Menikah adalah sebuah episode, yang niscaya bisa membantu meringankan kesedihan.

---- ----- ----

Di usia yang sudah tidak muda, saya telah mengalami ragam gejolak kejadian. Seiring berjalannya waktu, sebuah insight mampir di benak ini. Tentang sebuah keyakinan, bahwa tidak ada yang sia-sia yang dihadirkan kehidupan pada setiap diri.

Kesedihan sengaja diadakan, agar sikap rendah hati terasah dan kita sampai pada sikap pasrah. Sedih akan efektif dibilas tangis, guna melepaskan pedih dan melahirkan sikap empati.

Percayalah Kompasianer, bahwa kesenangan dan tertawa berlebihan juga tidak baik. Bisa mengeraskan hati, lahir sikap menyepelekan orang lain. Hati yang tidak peka, biasanya karena hari-hari diliputi keenakan semata.

Hidup ini penuh kemuliaan, akan semakin berwarna dengan ujian demi ujian. Orang yang bisa melewati dan lulus ujian, akan menjadi orang dengan pribadi arif.

Logikanya sangat make sense, orang yang pernah di posisi terluka akan lebih empati pada derita orang lain. Orang yang senang di sepanjang hidup, kecil kemungkinan cepat sigap bersimpati.

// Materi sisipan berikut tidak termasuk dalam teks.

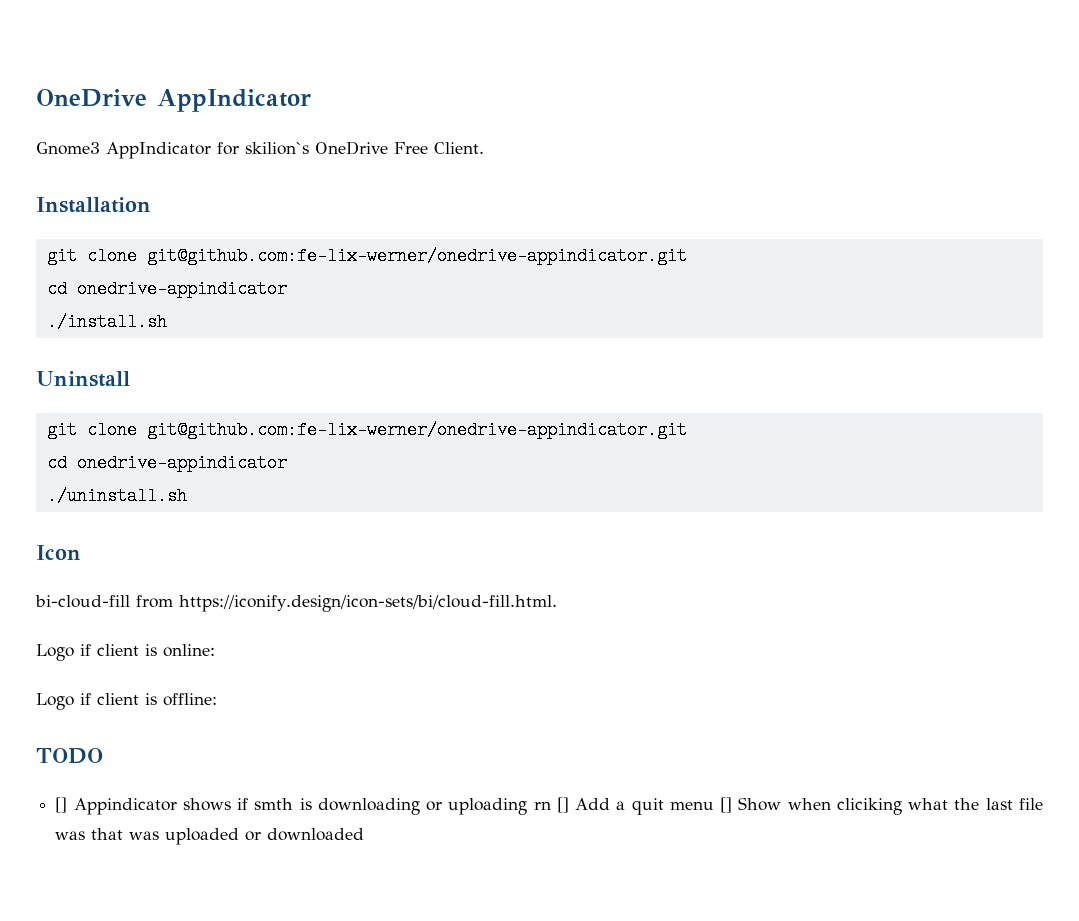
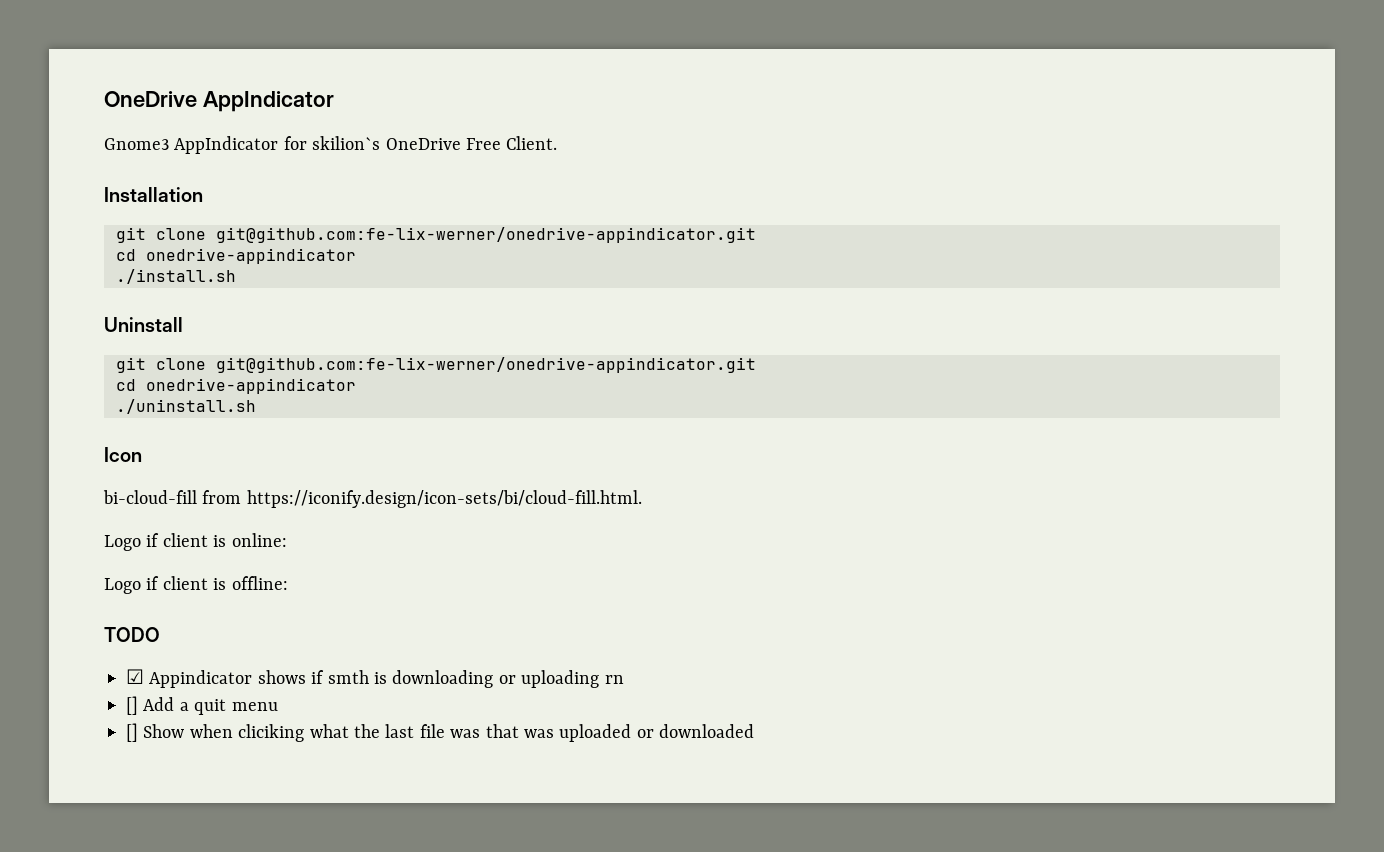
[55,797,68,813] [] -> [126,669,144,684] ☑
(551, 805) none -> (624, 679) //
(714, 805) none -> (278, 706) //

Skenario kehidupan sangat dahsyat, setiap orang bergumul dengan medan juangnya sendiri. Apapun yang pernah dikerjakan (baik/buruk), akibatnya (cepat atau lambat) akan kembali pada pelakunya sendiri.

Menikah adalah sunatullah, menjadi salah satu episode kehidupan yang diadakan semesta. Banyak kebaikan terdapat di dalamnya, meskipun sangat tidak mudah menjalaninya.

Seberat apapun jalan pernikahan ditempuh, niscaya akan banyak kebaikan dikandung. Dan menikah menjadi lahan juang suami istri, menyemai pencerahan demi pencerahan kehidupan.

Meringankan Kesedihan dengan Menikah

(Dokumentasi Pribadi)
(Dokumentasi Pribadi)

Hadist diriwayatkan Baihaqi dan Annas bahwa Rasulullah bersabda "Apabila seorang hamba menikah, maka sungguh orang itu telah telah meyempurnakan setengah agama maka hendaklah dia bertakwa kepada Allah setengah lainnya".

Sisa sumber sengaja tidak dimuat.